After 1979, when troops of the erstwhile Soviet Union entered Afghanistan, Pakistan actively encouraged disparate elements in the name of defending Islam and armed them to the teeth with liberal help from the West. Now, faced with pressure from the same Western governments, Pakistan is trying desperately to check these elements.

The policies of the past 25 years have also led to the radicalisation of various echelons of the government and intelligence agencies. So the turnaround in policy initiated at the highest level has not trickled down to all levels. As a result, Pakistan is frequently faced with charge of being soft on the militants.

Pakistani media frequently carry reports about free movement of high-profile Al Qaeda and Taliban leaders in the tribal belt. A day after the U.S. attack, the English newspaper Dawn, reported that Zawahiri had been invited to Bajaur but was not present there when the planes hit three houses. "There is no indication that he (Zawahiri) was there. Probably there was an intelligence botch-up," the paper quoted an unidentified senior official as saying.

Besides Zawahiri, it said, two local clerics, Maulvi Faqir Mohammad and Maulvi Liaqat, both wanted for harbouring foreign militants, had also been invited to the feast. The clerics left the village at around 12-30 a.m. and the air strike came at around 3-15a.m. The paper, quoting a source, said the intelligence reports indicated that the Egyptian surgeon (Zawahiri) had been visiting Bajaur for about a year and security agencies had been keeping an eye on his movement over the past few months.

Another purpose of Zawahiri's visit to the village was to meet his family, the report added . "Bin Laden's deputy is married to a woman from the Mohmand tribe who, with her children, lives with her father in the border area between Bajaur and Mohmand tribal regions," the paper quoted a source as saying.

But it had been quite some time since Zawahiri visited his family or met his in-laws, the source added.
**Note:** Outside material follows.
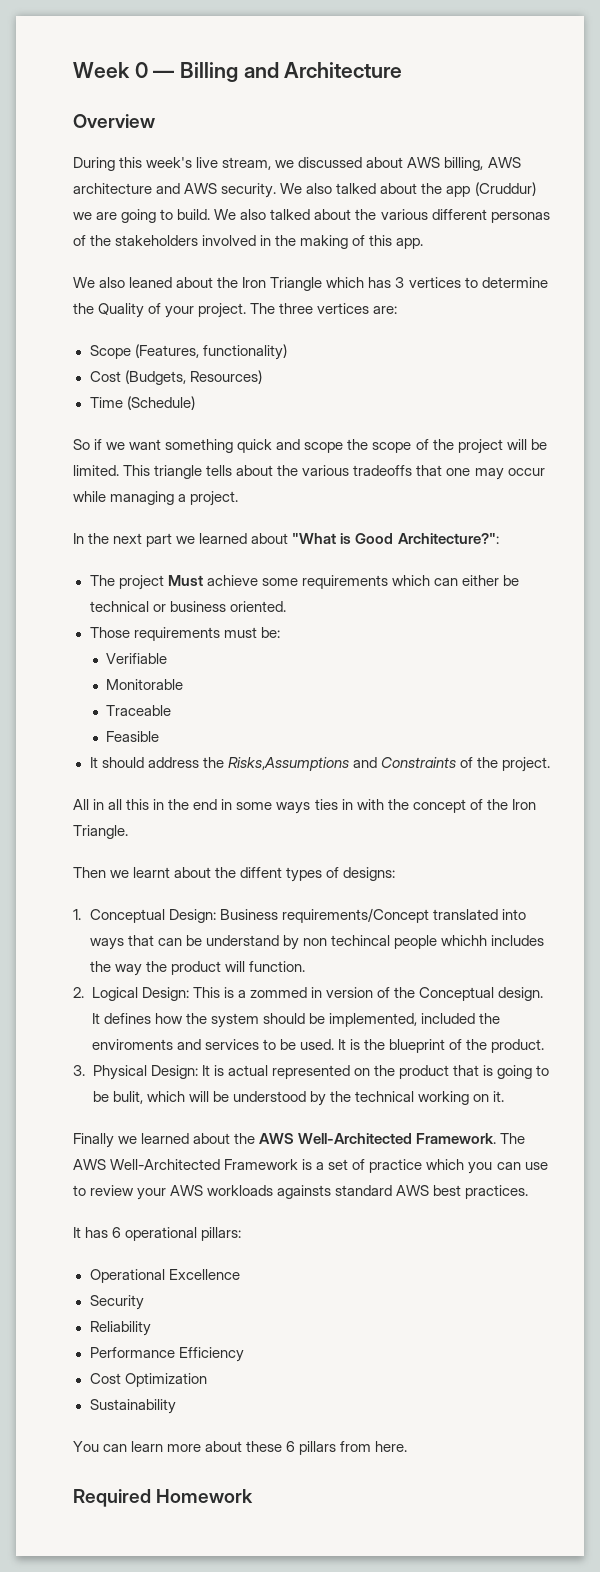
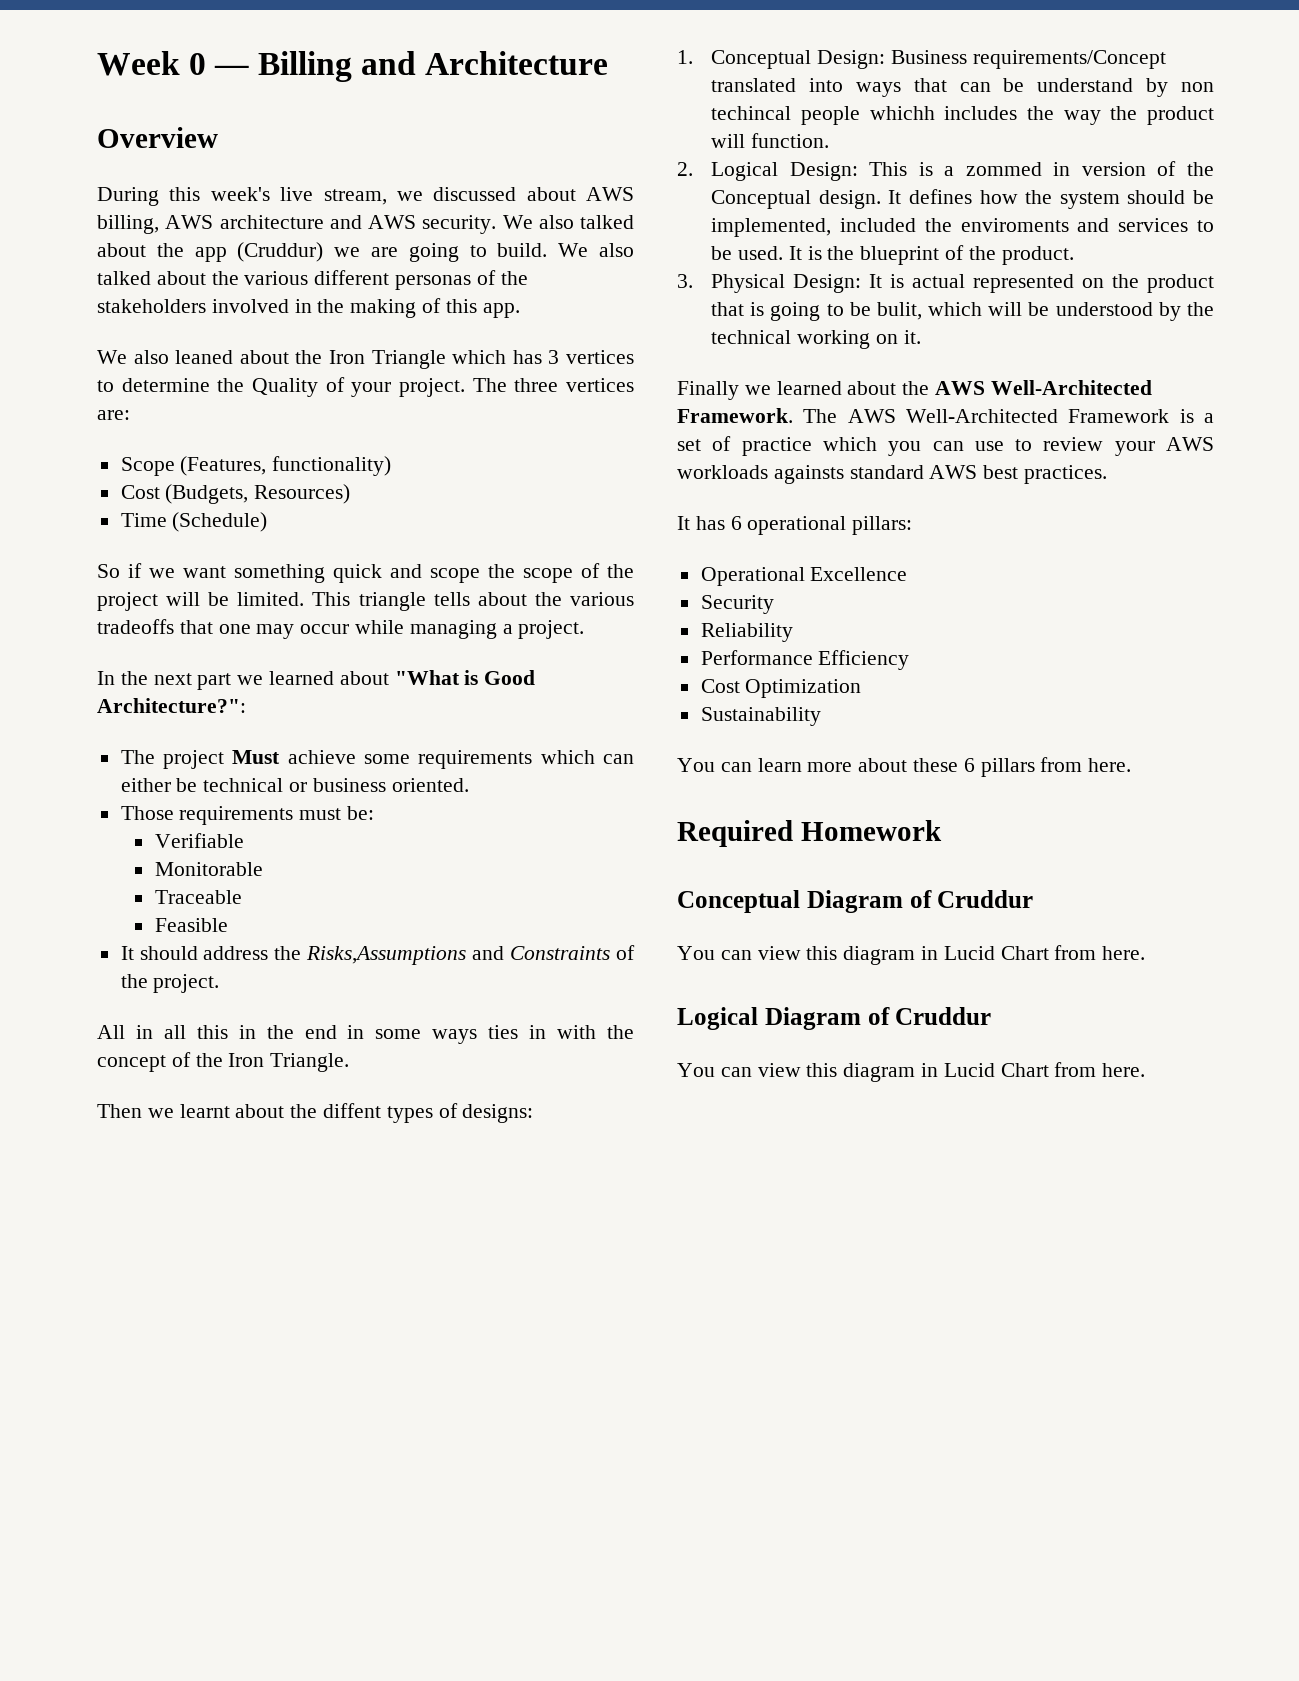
+ Conceptual Diagram of Cruddur
+ You can view this diagram in Lucid Chart from here.
+ Logical Diagram of Cruddur
+ You can view this diagram in Lucid Chart from here.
Zawahiri carries a $25 million bounty on his head.

The paper said foreign militants had frequented Bajaur. Even Abu Faraj al-Libbi, said to have been the number three man in the Al Qaeda hierarchy, told interrogators that he had lived in Bajaur. An Uzbek militant was arrested from Faqir Mohammad's house in April 2005 with a laptop computer and improvised explosive devices.
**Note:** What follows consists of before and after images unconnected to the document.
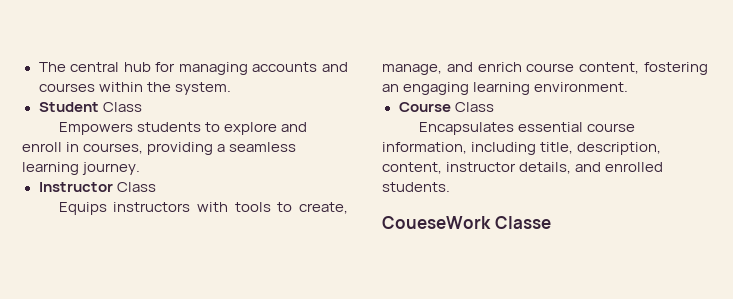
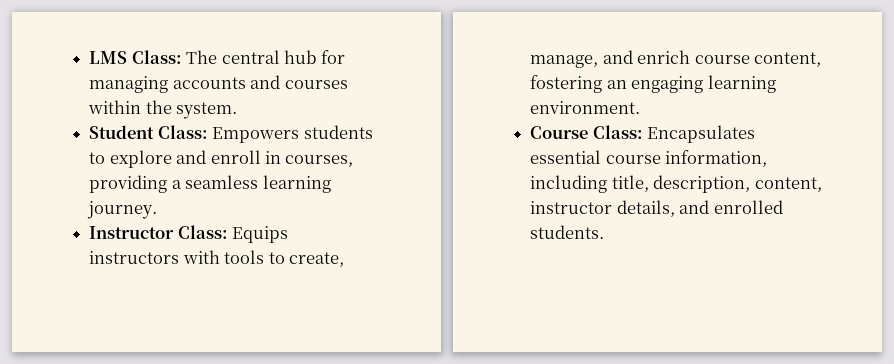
- The central hub for managing accounts and courses within the system.
+ LMS Class: The central hub for managing accounts and courses within the system.
- Student Class
- Empowers students to explore and enroll in courses, providing a seamless learning journey.
+ Student Class: Empowers students to explore and enroll in courses, providing a seamless learning journey.
- Instructor Class
- Equips instructors with tools to create, manage, and enrich course content, fostering an engaging learning environment.
+ Instructor Class: Equips instructors with tools to create, manage, and enrich course content, fostering an engaging learning environment.
- Course Class
- Encapsulates essential course information, including title, description, content, instructor details, and enrolled students.
+ Course Class: Encapsulates essential course information, including title, description, content, instructor details, and enrolled students.
- CoueseWork Classe

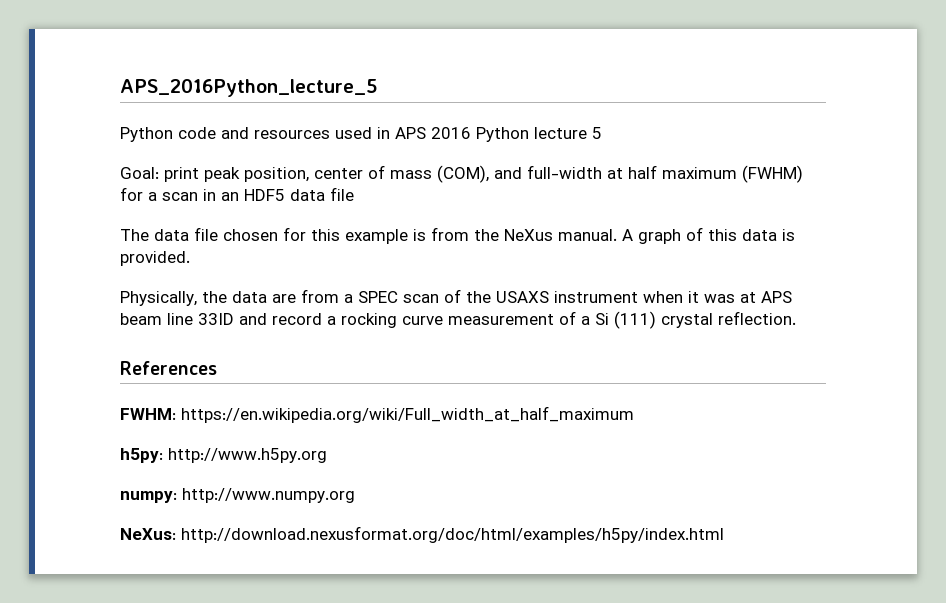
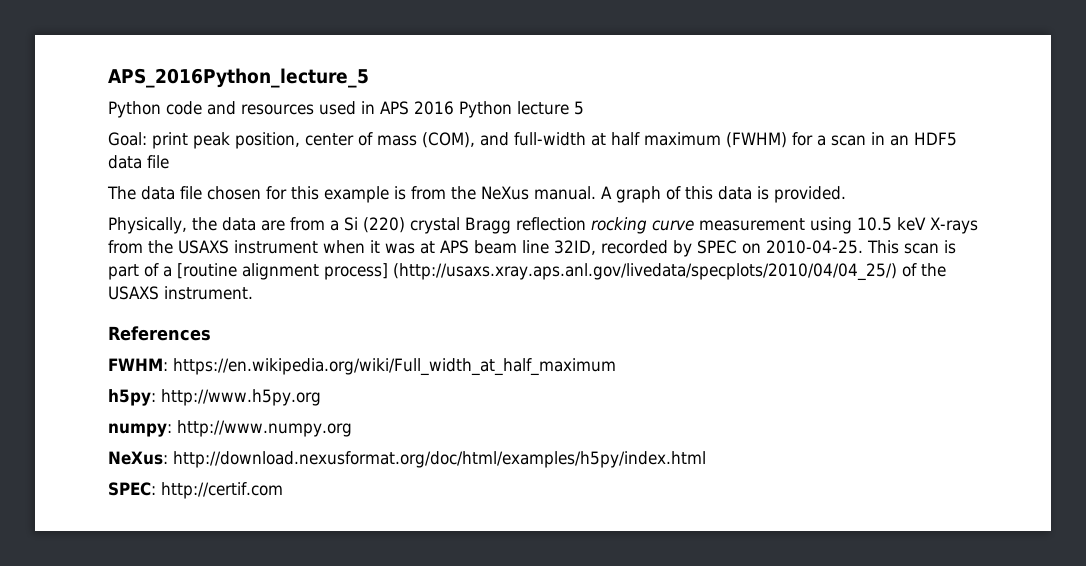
- Physically, the data are from a SPEC scan of the USAXS instrument when it was at APS beam line 33ID and record a rocking curve measurement of a Si (111) crystal reflection.
+ Physically, the data are from a Si (220) crystal Bragg reflection rocking curve measurement using 10.5 keV X-rays from the USAXS instrument when it was at APS beam line 32ID, recorded by SPEC on 2010-04-25. This scan is part of a [routine alignment process] (http://usaxs.xray.aps.anl.gov/livedata/specplots/2010/04/04_25/) of the USAXS instrument.
+ SPEC: http://certif.com

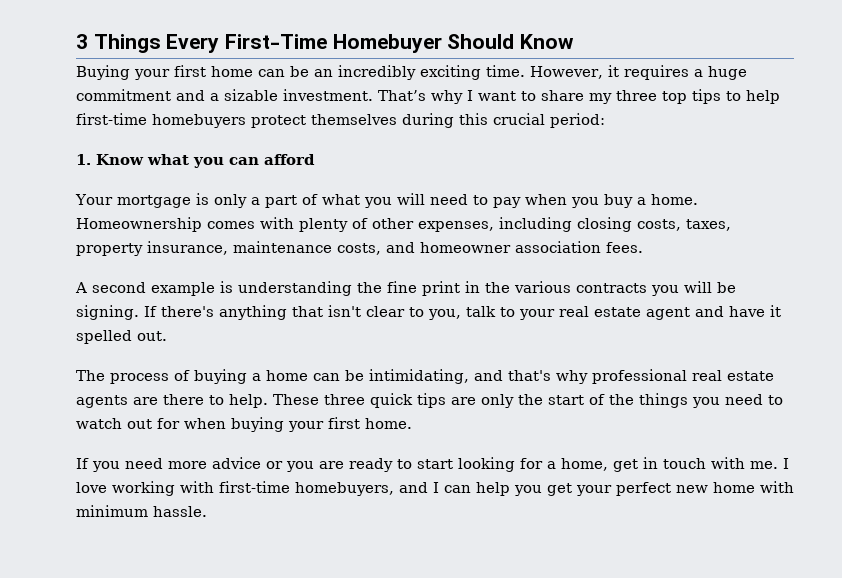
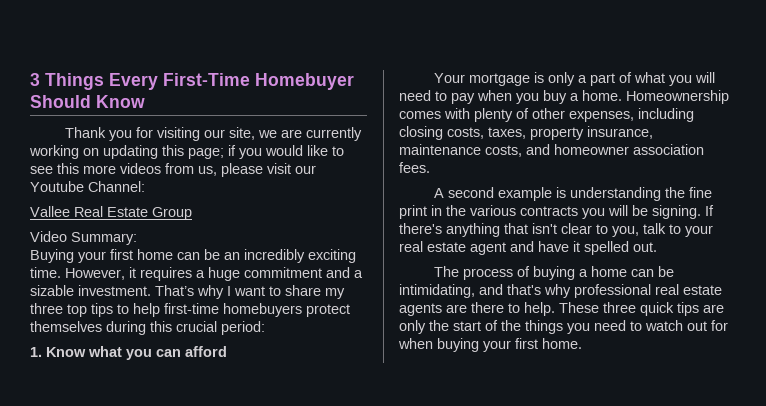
+ Thank you for visiting our site, we are currently working on updating this page; if you would like to see this more videos from us, please visit our Youtube Channel:
+ Vallee Real Estate Group
+ Video Summary:
- If you need more advice or you are ready to start looking for a home, get in touch with me. I love working with first-time homebuyers, and I can help you get your perfect new home with minimum hassle.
The truth about the latest attack might never be known as it is essentially a matter between the Pakistani establishment and the Bush administration. The death of 18 persons would go into the all-to-familiar category of `collateral damage'. However, the image the U.S. has been assiduously trying to cultivate, that of a `caring and sensitive' superpower that takes care of the interests of its allies, has suffered a blow in Pakistan, at least in the short term. An editorial in The News said: "The earthquake won America something it needed the most in our part of the world - an opportunity to improve its image in the eyes of suspicious Pakistanis. Wary of a war on terrorism and the strident American policies in places like Iraq and Afghanistan, we love to loathe the only surviving superpower under the sun. But come earthquake and there were some hopes that the Americans might pull something out of their hat to make amends. These expectations were dashed in the ruins of a house in Bajaur agency on Friday because of something of America's own making and doing. Since Friday, the interlude around the earthquake has evaporated ever so visibly as if it had never existed in the first place."